My suggestion, but others should jump in here too, is that you split the patch
up into two separate aims.
The first aim would be the reduction of SourceLocation information.
The second aim would be caching of previous macro expansions (from what I
understand of your patch, I think this is what you are attempting?).
I think this would be a benefit since it may be easier to get the patches
working if you work on the two parts independently. Plus you indicated that
the first still has a sizeable benefit. And I think the second will give you
problems (detailed below).
I'm afraid I am not able to help you much on the interactions of the
SourceManager, Lexer and Parser. There are others on this mailing list who
would be able to help you much better in this regard.
Regarding reduction of SourceLocation information, these are my thoughts.
Please note that I haven't assessed the practicality of this, and I'm writing
as I think so it may not even be coherent! Caveats aside, you talked
previously of having this as a compiler switch. I think this is a good idea
since the SourceLocation information is needed for debugging macro expansions.

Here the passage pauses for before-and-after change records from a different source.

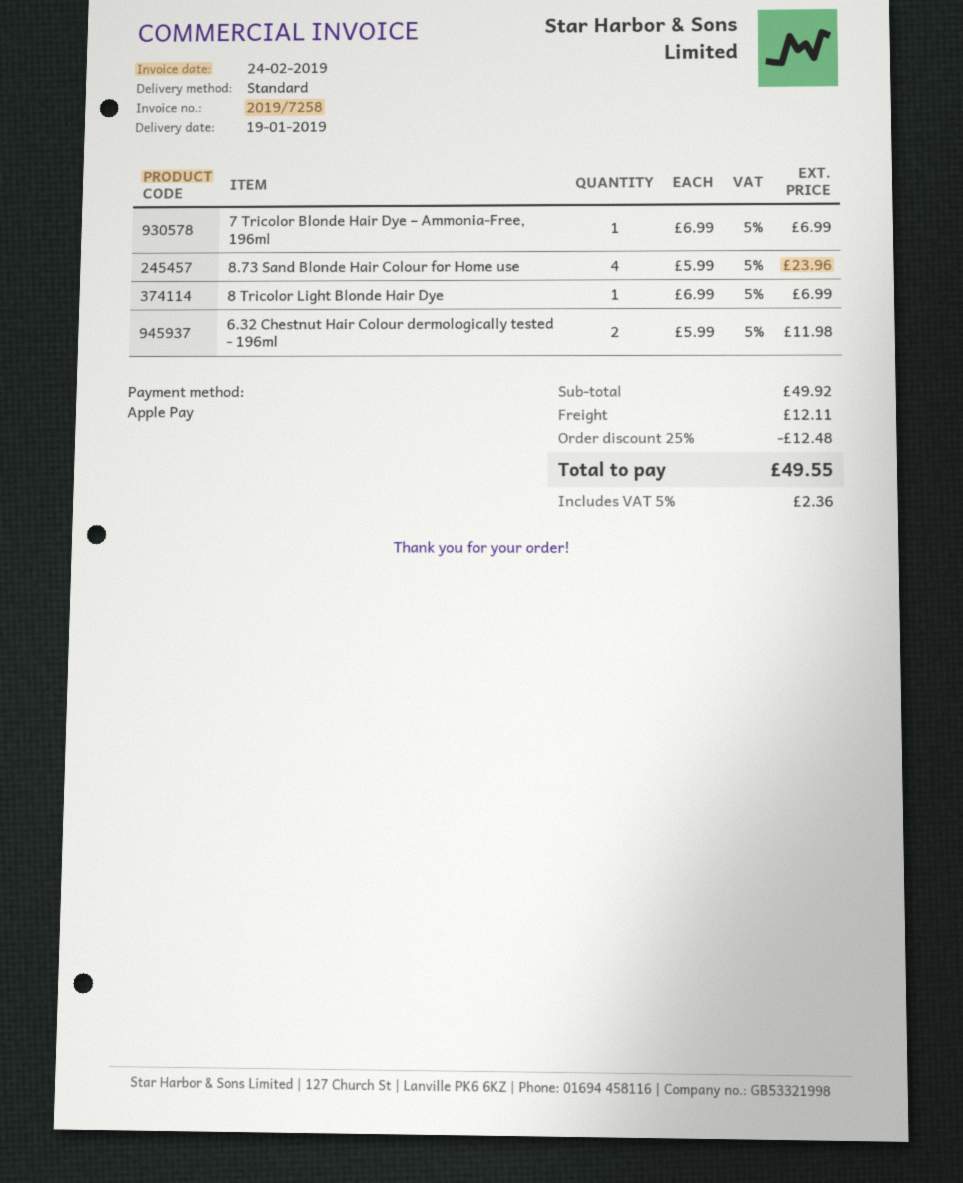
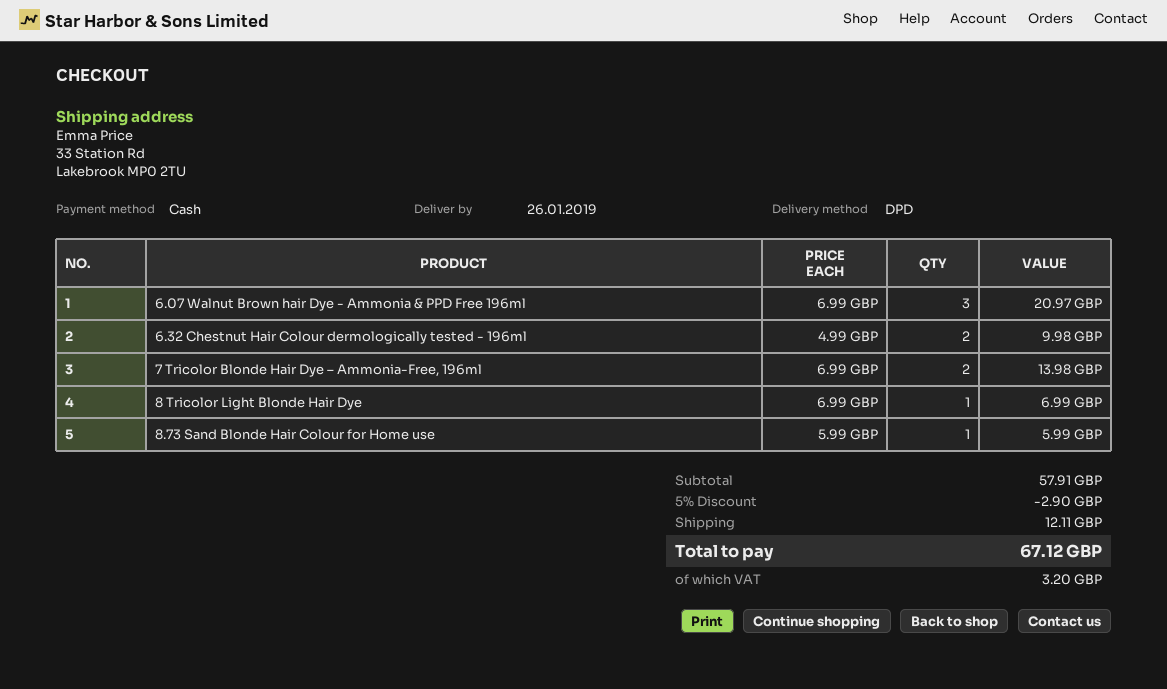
delivery date: 2019-01-19 -> 2019-01-26
payment method: Apple Pay -> cash
shipping method: standard -> DPD
7 Tricolor Blonde Hair Dye – Ammonia-Free, 196ml: 1 x 6.99 = 6.99 -> 2 x 6.99 = 13.98
8.73 Sand Blonde Hair Colour for Home use: 4 x 5.99 = 23.96 -> 1 x 5.99 = 5.99
6.32 Chestnut Hair Colour dermologically tested - 196ml: 2 x 5.99 = 11.98 -> 2 x 4.99 = 9.98
6.07 Walnut Brown hair Dye - Ammonia & PPD Free 196ml: none -> 3 x 6.99 = 20.97
subtotal: 49.92 -> 57.91
discount: 25% = 12.48 -> 5% = 2.90
tax: 2.36 -> 3.20
total: 49.55 -> 67.12

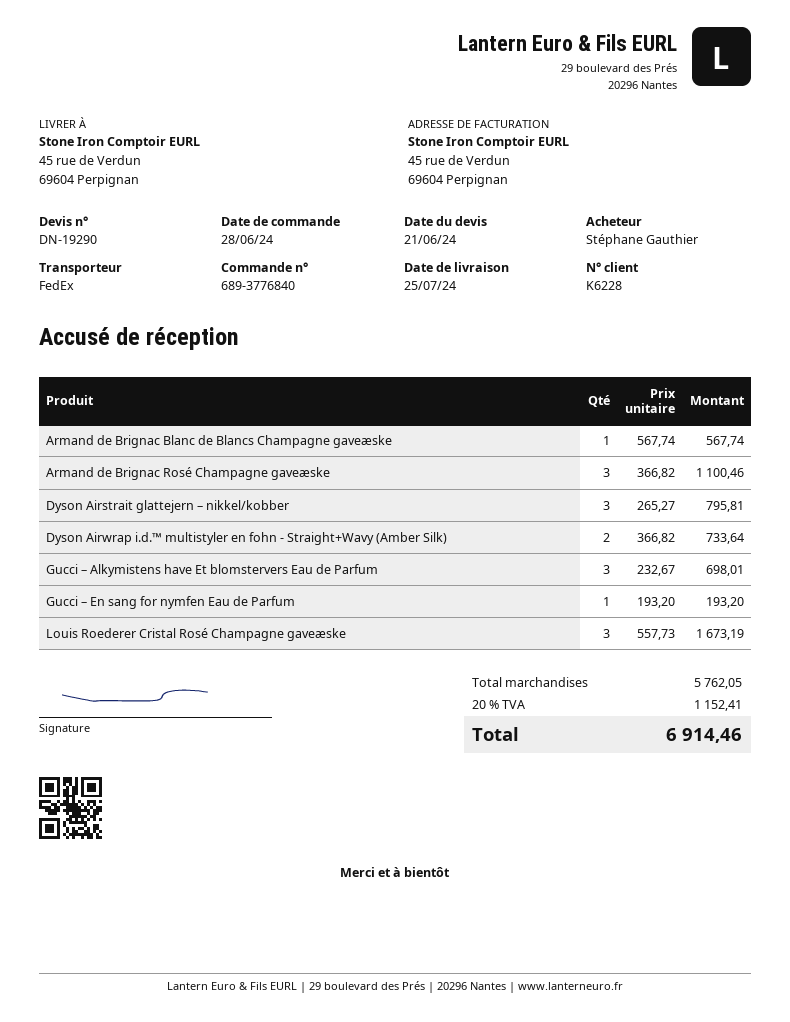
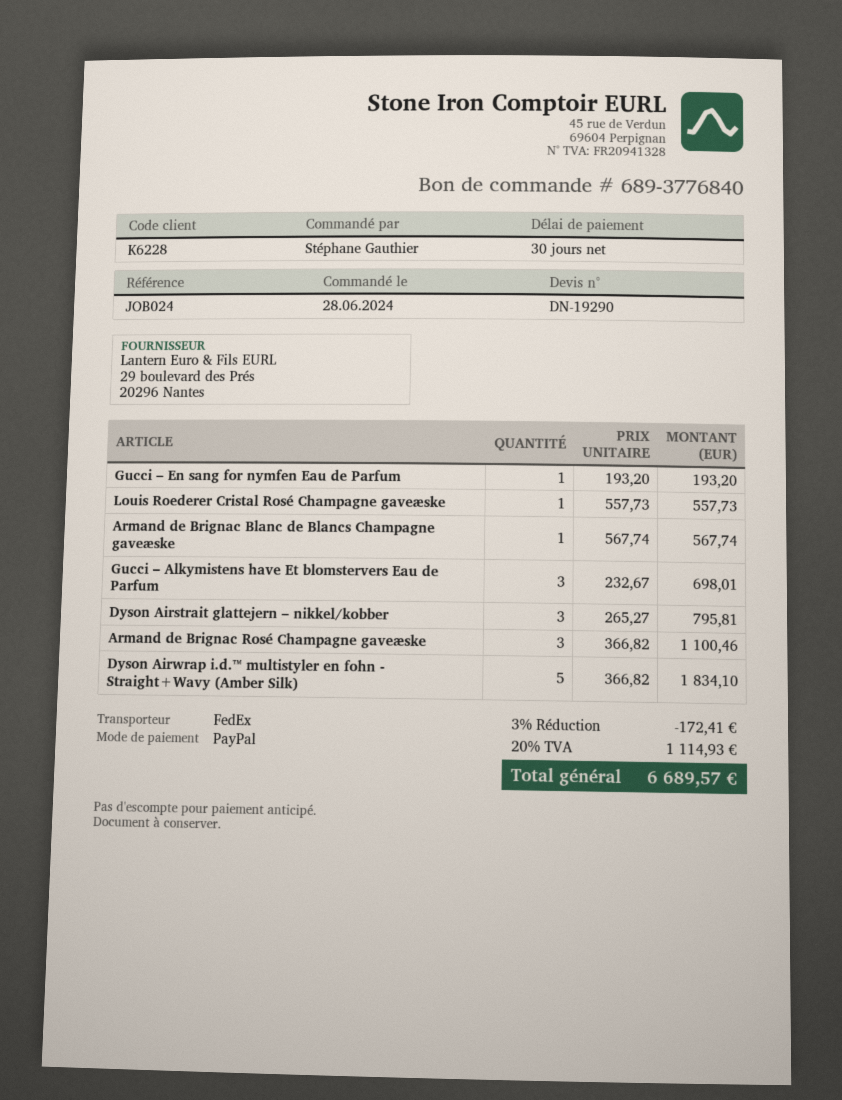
Dyson Airwrap i.d.™ multistyler en fohn - Straight+Wavy (Amber Silk): 2 x 366.82 = 733.64 -> 5 x 366.82 = 1834.10
Louis Roederer Cristal Rosé Champagne gaveæske: 3 x 557.73 = 1673.19 -> 1 x 557.73 = 557.73
discount: none -> 3% = 172.41
tax: 20% = 1152.41 -> 20% = 1114.93
total: 6914.46 -> 6689.57

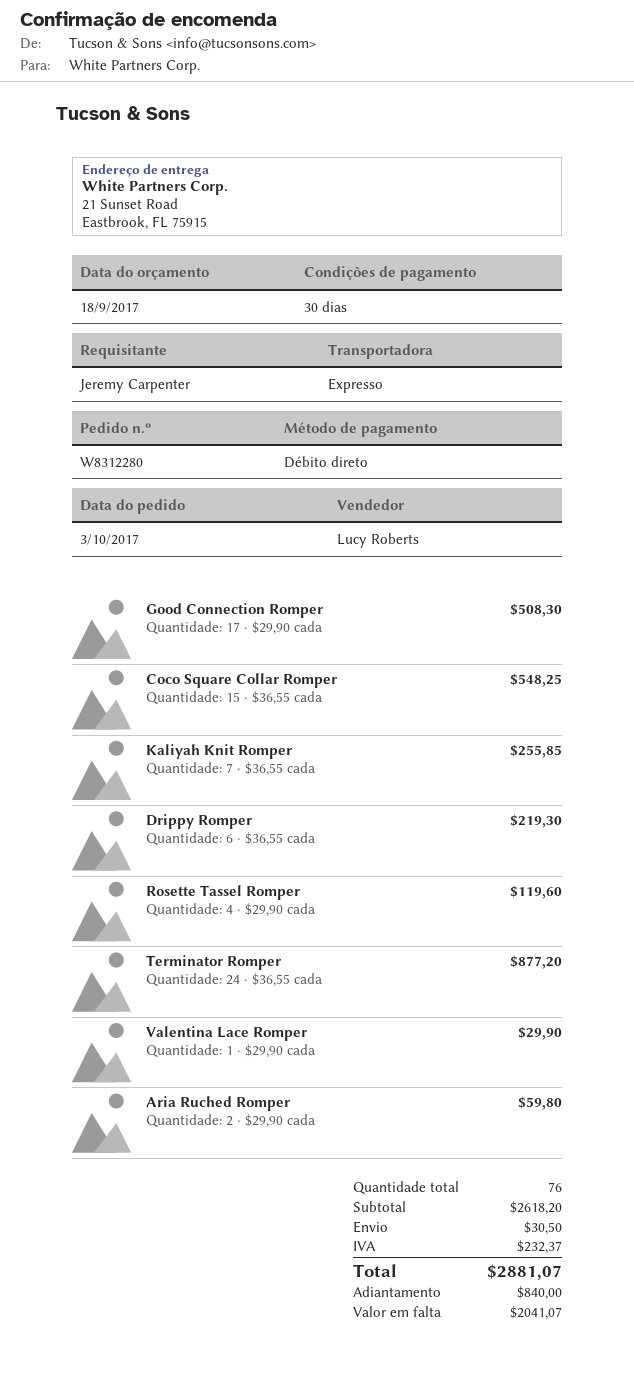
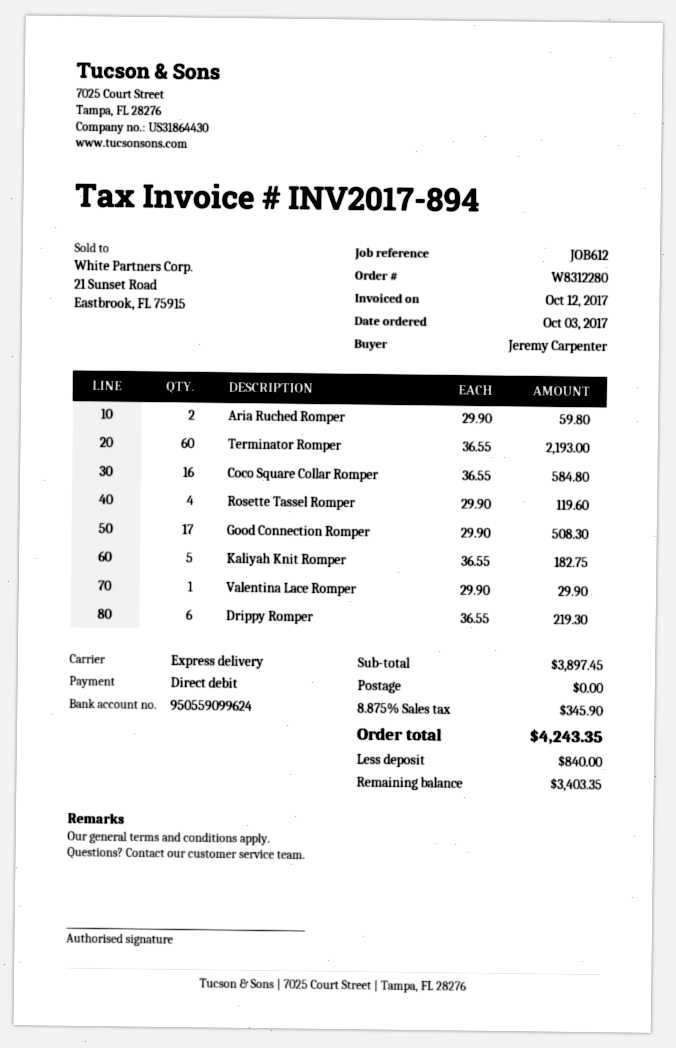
Coco Square Collar Romper: 15 x 36.55 = 548.25 -> 16 x 36.55 = 584.80
Kaliyah Knit Romper: 7 x 36.55 = 255.85 -> 5 x 36.55 = 182.75
Terminator Romper: 24 x 36.55 = 877.20 -> 60 x 36.55 = 2193.00
subtotal: 2618.20 -> 3897.45
shipping: 30.50 -> 0.00
tax: 232.37 -> 345.90
total: 2881.07 -> 4243.35
balance: 2041.07 -> 3403.35

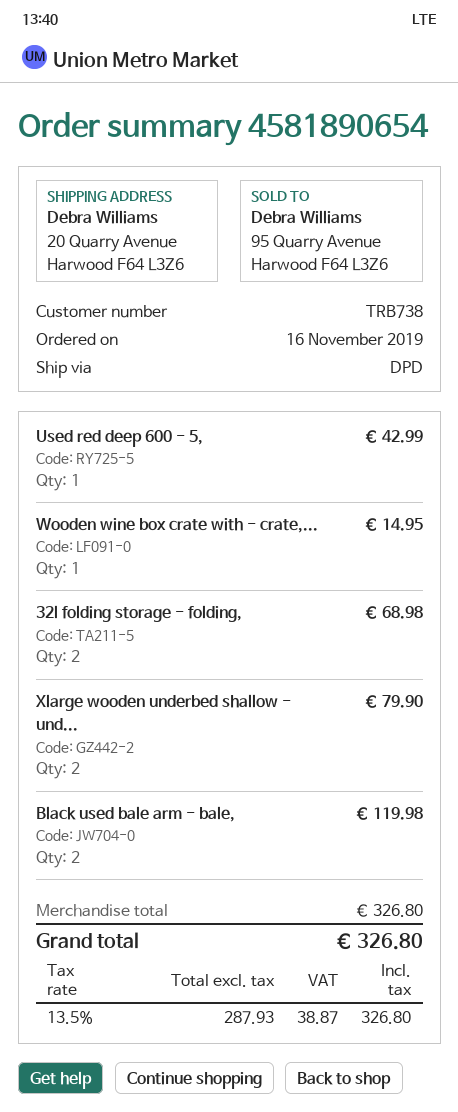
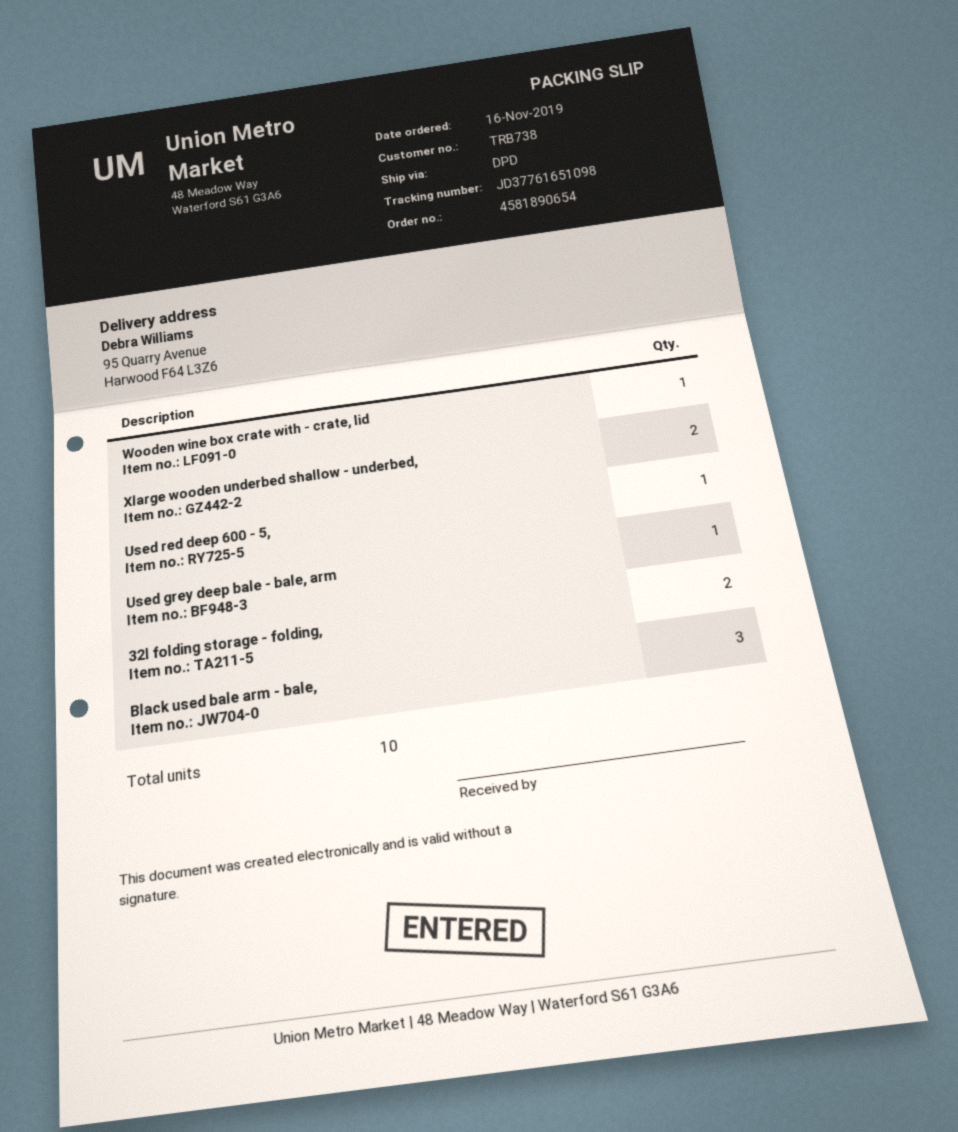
ship to: 20 Quarry Avenue, Harwood F64 L3Z6 -> 95 Quarry Avenue, Harwood F64 L3Z6
Black used bale arm - bale,: 2 -> 3
Used grey deep bale - bale, arm: none -> 1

I would suggest implementing this switch as a depth counter so that
SourceLocation information is only once a macro expansion reaches a certain
depth the SourceLocation information will be elided. In a sense, the
important information of a macro expansion is the SourceLocations of the
original tokens going into the macro and the SourceLocation of the final
scratch buffer. At this point, I'm wondering whether it is useful to have
SourceLocation information for concatenated tokens... Maybe someone else can
give there thoughts here.
The other thing you can think about here is that of actually releasing a
scratch buffer no longer in use. I think clang doesn't do this currently
(probably because of keeping all the SourceLocation information), but if you
looked at having a reference count on a scratch buffer then maybe it will be
possible to release it once its last use is complete. This has the benefit of
also freeing memory... and may also improve the speed of the compiler. Again,
others should give their thoughts here. Personally, I would be very
interested to see if this was a possible line of improvement since with
extensive macro expansions, the memory consumption of clang is huge.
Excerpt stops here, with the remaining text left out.